Customized courses make Singapore a suitable overseas Education Destination
The University offers career services and students are notified about probable vacancies for internships. Students in Singapore can only work up to a maximum of 16 hours per week on their student visas For Patna boy, Tushar Patra, who moved to Delhi in the hope of better educational opportunities, two years at the Modern School, Barakhamba Road, helped him realise his natural inclination towards the subjects that involve business, law and management.
After completing a five-year integrated BBA LLB degree in 2016, Tushar worked for around three years as a legal analyst in Mumbai. In the interim, working with one of the law firms as an associate in the banking and finance practice prompted him to pursue a specialised master's course in the area of corporate and financial services.
"Singapore being Asia's financial hub attracted my immediate attention to pursue an advanced specialised course in the finance sector. Its proximity to India, customised courses, high global ranking and affordable fee structure further influenced my decision of narrowing down on the Southeast Asian country," says the 27-year old, who joined the Master of Laws (LLM) programme with a specialisation in Corporate and Financial Services at the National University of Singapore (NUS) in August 2019.
The advantage of pursuing specialised courses from outside India, says Tushar, is that the students get to understand the nuances of particular concepts from a comparative point of view. "I chose a 'concept heavy' course to refine my fundamental understanding of Law to be able to apply these concepts in practical scenarios," he adds. Singapore being a country of cultural integration with most of the residents from a foreign country makes it extremely easy for Indian students to embrace the Singaporean way of life. "The Tamil community has a huge role to play in shaping Singapore the way it is, hence Indian students can easily feel at home.
Besides, residents of the country are extremely hard working, organised and have an innate sense of punctuality," says Tushar, who graduated with a five-year integrated BBA LLB degree in 2016. He adds that since Singapore is an English speaking country with three official languages - English, Malay and Tamil - language has never been an issue for him, in or outside classrooms.
INTEGRATING WORK AND STUDIES
Internships do not form a part of the LLM course curriculum but students can receive internships on their own based on merit. Students can also choose to work simultaneously with their studies, intern during the semester break or upon completion of their respective courses. "The university offers student career services and students are notified about probable vacancies for internships. However, one needs to bear in mind that students in Singapore can only work up to a maximum of 16 hours per week on their student visas," adds Tushar.

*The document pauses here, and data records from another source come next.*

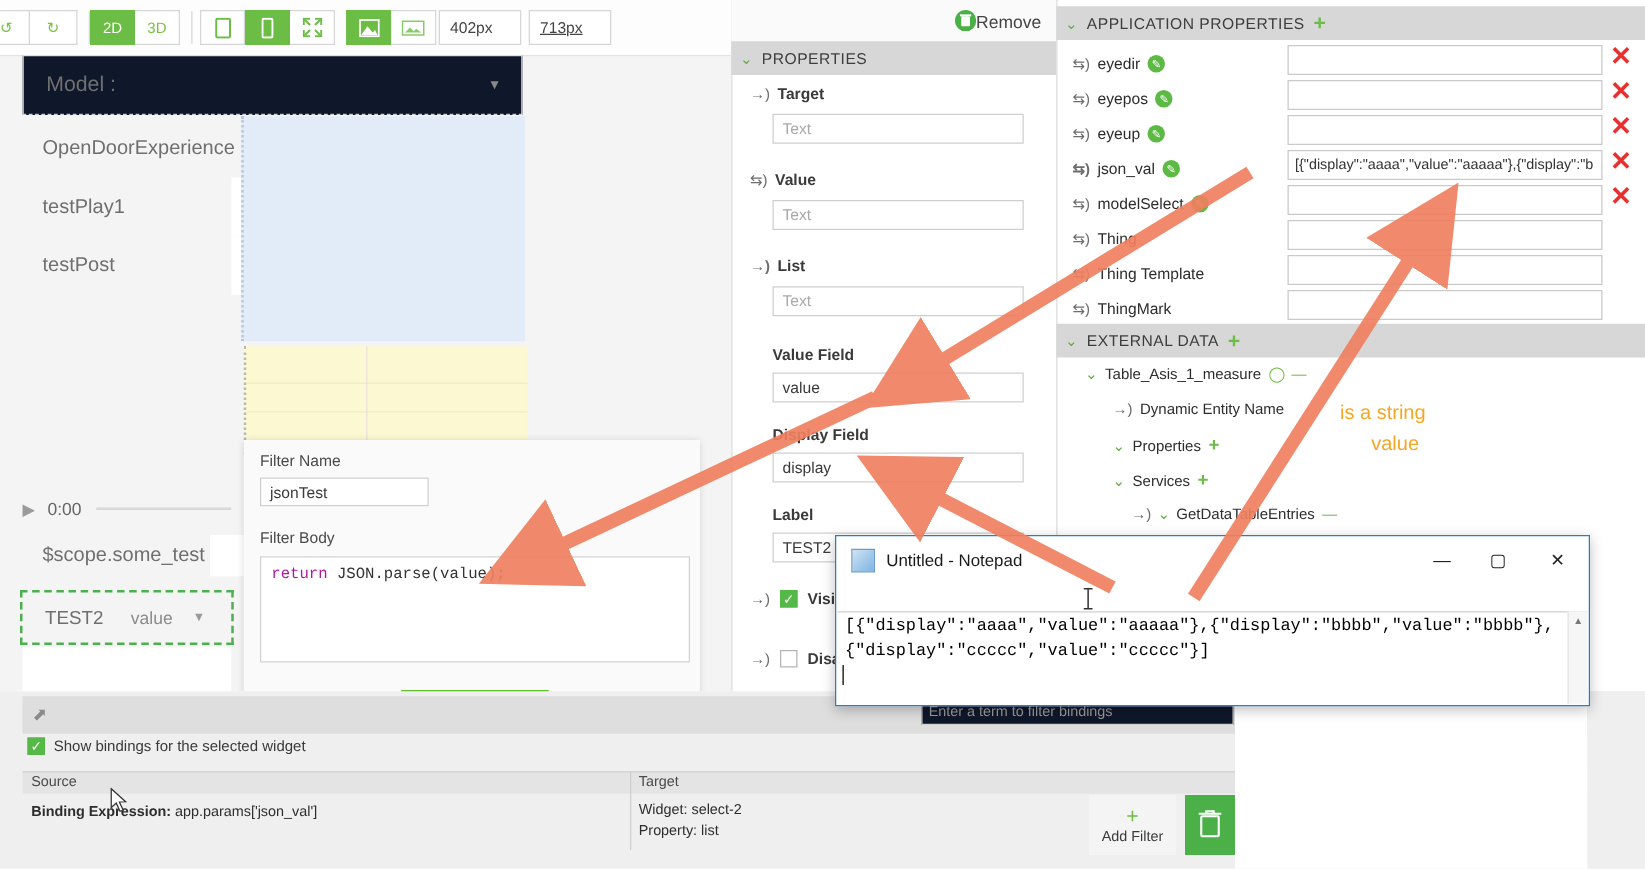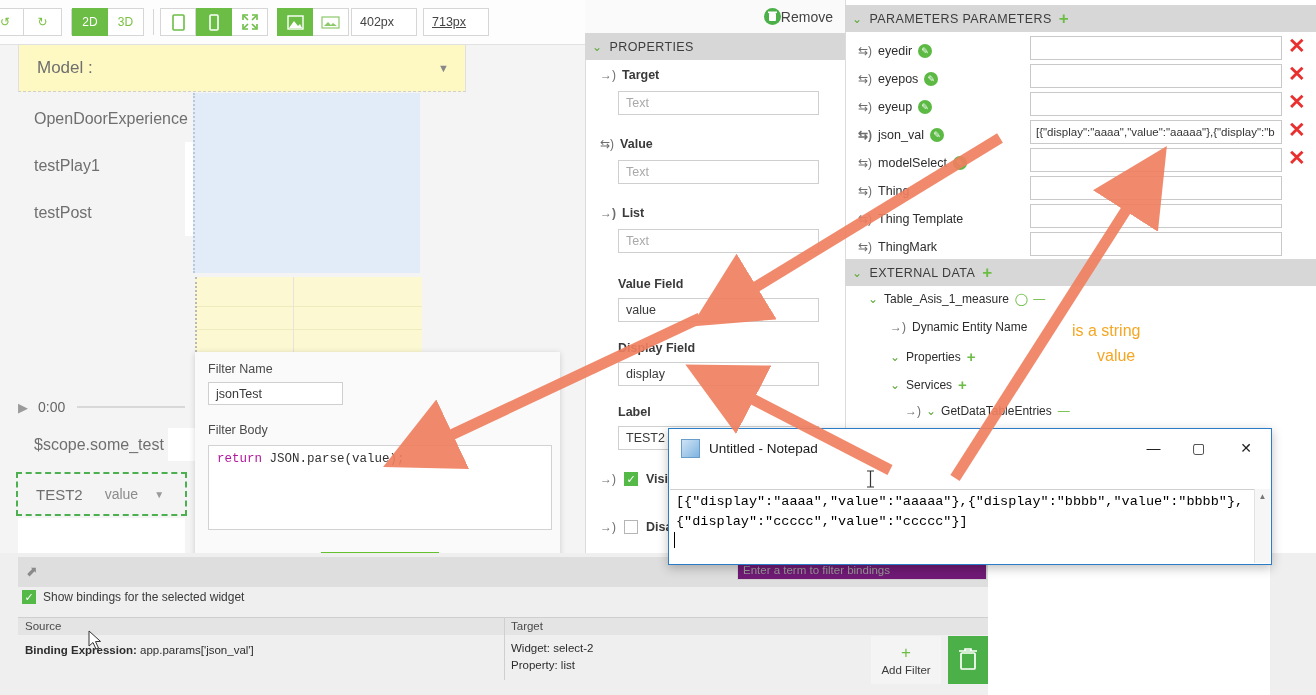--- a/index.html
+++ b/index.html
@@ -355,7 +355,7 @@
 <div class="abs" id="right-panel"></div>
 <div class="abs sec-header" style="left:845px;top:5px;width:471px;">
   <span class="chev">⌄</span>
-  <span>PARAMETERS PARAMETERS</span>
+  <span>APPLICATION PROPERTIES</span>
   <span class="plus">+</span>
 </div>
 

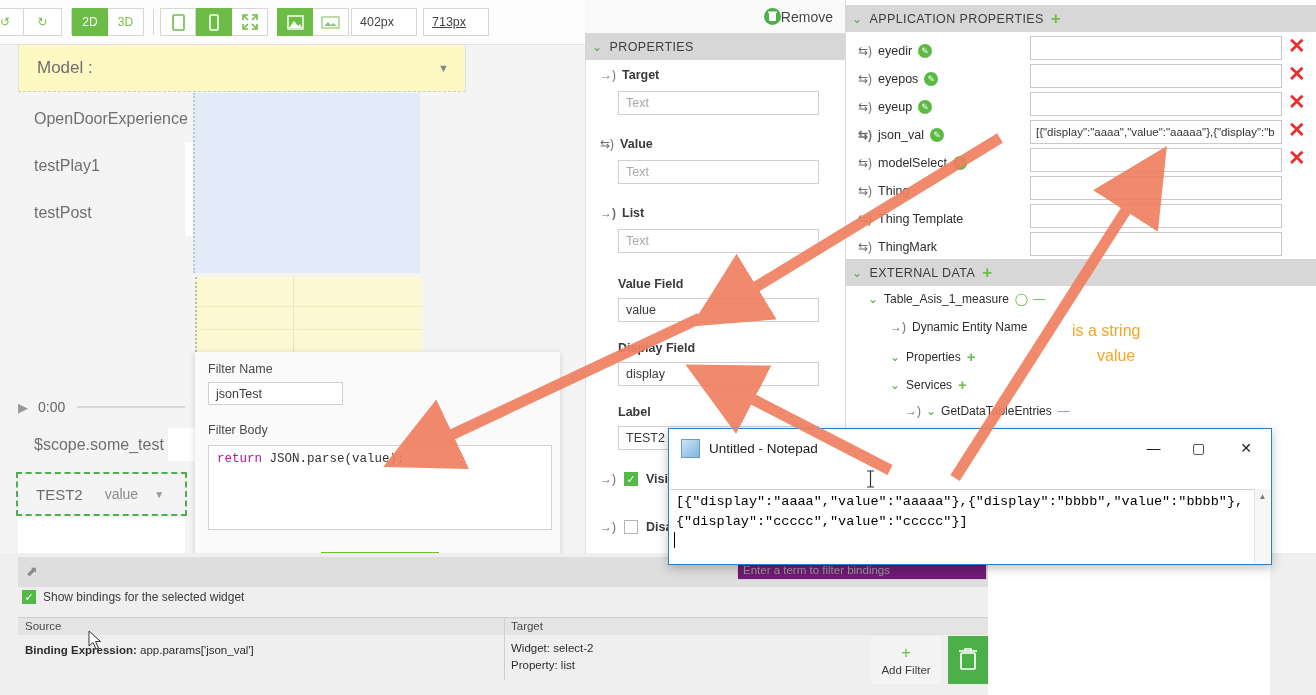--- a/index.html
+++ b/index.html
@@ -34,7 +34,7 @@
 
   
   #model-select{
-    left:18px;top:44px;width:448px;height:48px;background:#fef9c3;
+    left:18px;top:44px;width:400px;height:48px;background:#0f172a;
     border:1px solid #e0e0e0;border-bottom:1px dashed #cfcfcf;
     display:flex;align-items:center;box-sizing:border-box;
   }

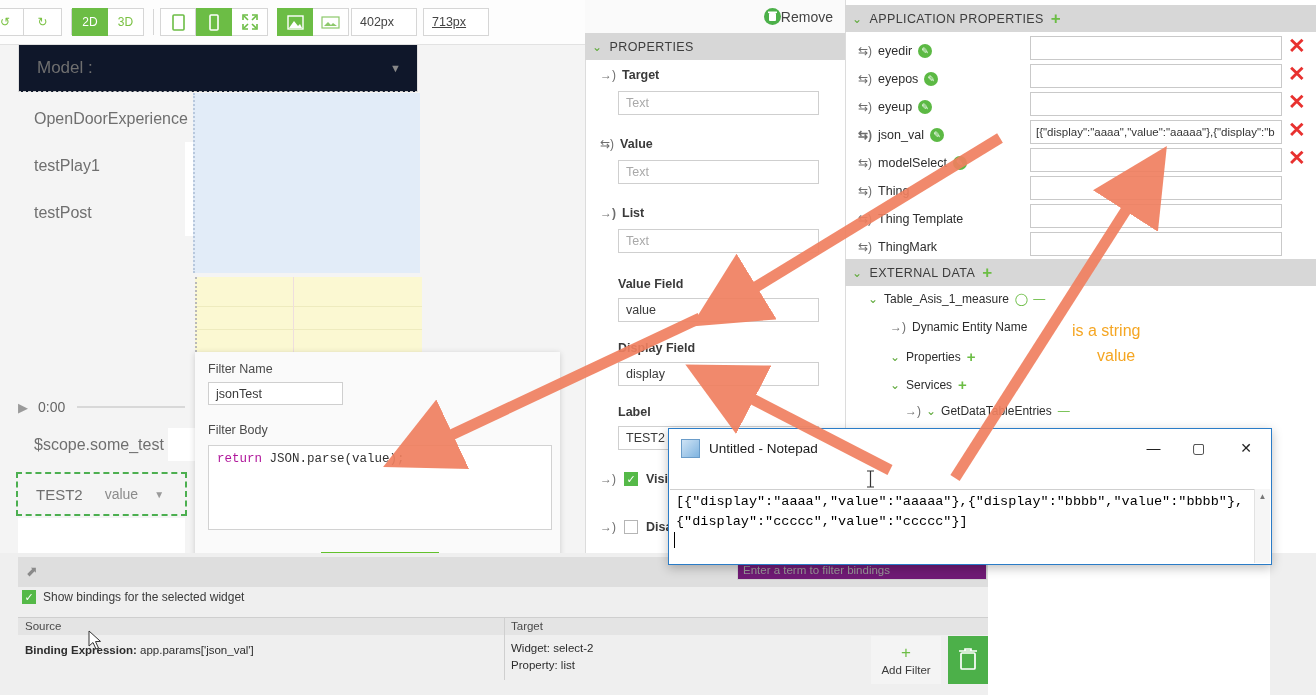--- a/index.html
+++ b/index.html
@@ -170,7 +170,7 @@
   #expand-ico{left:26px;top:563px;font-size:14px;color:#8a8a8a;}
   #show-bindings{left:22px;top:590px;display:flex;align-items:center;font-size:12px;color:#3a3a3a;}
   #filter-input{
-    left:737px;top:560px;width:250px;height:20px;background:#701a75;border:1px solid #d0d0d0;
+    left:737px;top:560px;width:250px;height:20px;background:#0f172a;border:1px solid #d0d0d0;
     box-sizing:border-box;display:flex;align-items:center;padding-left:5px;font-size:11.5px;color:#9a9a9a;
   }
   #tbl-head{left:18px;top:617px;width:1270px;height:18px;background:#e4e4e4;border-top:1px solid #cfcfcf;}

Residing on campus gives a reasonable advantage to students in acclimatising to the university culture. "The presence of students of various nationalities makes the campus thoroughly multicultural. Getting to stay in the college residences is difficult, but extremely beneficial. I was fortunate to get a space for myself; hence, assimilating in the campus life became a cakewalk," says Tushar, who shares his college accommodation with two boys from China. NUS has two campuses in Singapore - Kent Ridge and Bukit Timah. "The Kent ridge campus is a mini town in itself, which caters to every need of the students and one might not feel the need to step out of the campus. Several in-campus activities enable the cultural integration of the students. On the other hand, the Bukit Timah campus draws its uniqueness from its proximity to the Botanic Garden, which allows one to enjoy the architectural marvel of Singapore while walking to the University," he adds.
BE READY WITH PLAN-B
Singapore offers various career options to expats and students. However, one needs to scout patiently for the best suitable opportunity. "LLM aspirants need to carefully analyse their need for pursuing the course as it may not assure better job prospects in a foreign country like an MBA. Law graduates need to be pragmatic in their approach while hunting jobs abroad and must simultaneously look at options back home," adds Tushar, who hopes to find employment in Singapore but would look for opportunities in India as his fall back option.